I devised a simple but rich Asian-inspired broth and cooked a big batch that would last for days. At the same time, I steamed vegetables so that I could add them to the broth (again, enough to last several days - goodies like broccoli, shiitake mushrooms and carrots), and instead of using traditional ramen noodles (or any of my other favorite substitutes like soba or rice noodles), I used tofu noodles. Do you even know about tofu noodles? If not, learn now! You can get tofu noodles in the refrigerated tofu section of a good grocery store (like Whole Foods). They are extremely low in calories, contain zero carbs, and have ample protein. The caveat is that unless you can find fresh tofu noodles (my local Whole Foods has them - lucky me!), the packaged noodles come stored in a liquid that has a bit of an off-putting odor when you first open them. But no worries - simply rinse the noodles under some hot water, and voila - a perfect pasta substitute.

So, I've included my recipe for the broth below, and believe me, it's delicious. Way better than what comes of the mystery spice packet in the Top Ramen package. It's quick too - it honestly doesn't take much more effort to make homemade than to boil up the packaged brick of ramen. I know I've been a happy camper all week long, with just a little minimal effort at the start. Get slurping!

Ramen broth
  • 1 tablespoon oil (I use sesame, but any cooking oil will do)

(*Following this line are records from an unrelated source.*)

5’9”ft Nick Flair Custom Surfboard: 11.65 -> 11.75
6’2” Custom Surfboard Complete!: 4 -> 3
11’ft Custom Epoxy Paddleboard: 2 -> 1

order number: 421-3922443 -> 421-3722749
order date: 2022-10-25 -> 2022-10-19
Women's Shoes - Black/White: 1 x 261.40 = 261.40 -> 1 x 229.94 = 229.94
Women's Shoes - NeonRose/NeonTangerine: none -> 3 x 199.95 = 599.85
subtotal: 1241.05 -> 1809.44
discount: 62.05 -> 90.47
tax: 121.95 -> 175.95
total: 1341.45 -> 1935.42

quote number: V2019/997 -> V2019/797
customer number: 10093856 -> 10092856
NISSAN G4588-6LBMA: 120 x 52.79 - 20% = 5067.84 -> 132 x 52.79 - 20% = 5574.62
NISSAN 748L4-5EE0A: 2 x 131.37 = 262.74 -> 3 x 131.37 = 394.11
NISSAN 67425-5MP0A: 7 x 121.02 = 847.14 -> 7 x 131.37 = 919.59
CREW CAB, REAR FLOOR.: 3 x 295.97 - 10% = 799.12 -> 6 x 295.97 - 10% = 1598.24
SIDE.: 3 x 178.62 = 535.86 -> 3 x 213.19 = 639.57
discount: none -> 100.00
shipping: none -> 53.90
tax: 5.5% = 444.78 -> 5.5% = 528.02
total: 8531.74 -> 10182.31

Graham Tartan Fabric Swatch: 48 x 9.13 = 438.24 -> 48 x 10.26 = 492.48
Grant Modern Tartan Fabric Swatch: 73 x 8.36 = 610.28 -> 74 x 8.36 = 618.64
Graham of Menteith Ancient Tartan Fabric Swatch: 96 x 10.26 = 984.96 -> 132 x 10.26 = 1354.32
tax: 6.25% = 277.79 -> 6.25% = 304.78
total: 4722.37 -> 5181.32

  • 6 scallions, chopped (include the green tops)
  • 4 cloves garlic, minced or crushed
  • 1 tablespoon fresh ginger, chopped
  • 1/4 cup soy sauce
  • 1 teaspoon dried red-pepper flakes (optional)
  • 2 cups water
  • 2 cups low-sodium chicken broth or homemade stock
  • Salt, to taste
  • Zest of 1 lemon, grated
  • 2 tablespoons lemon juice
  • 2 teaspoons sesame oil
  • 2 tablespoons fish sauce
In a large stock pot, heat the cooking oil over moderately low heat. Add the scallions, garlic and ginger and cook, stirring occasionally, until fragrant, about 1 minute. Add the chicken and cook until well-browned, about 5 minutes. Add the soy sauce, red-pepper flakes, water and broth and bring to a boil. Reduce to a simmer and add in the lemon zest, lemon juice, sesame oil and fish sauce. Simmer for 5 minutes. Ladle over noodles and veggies.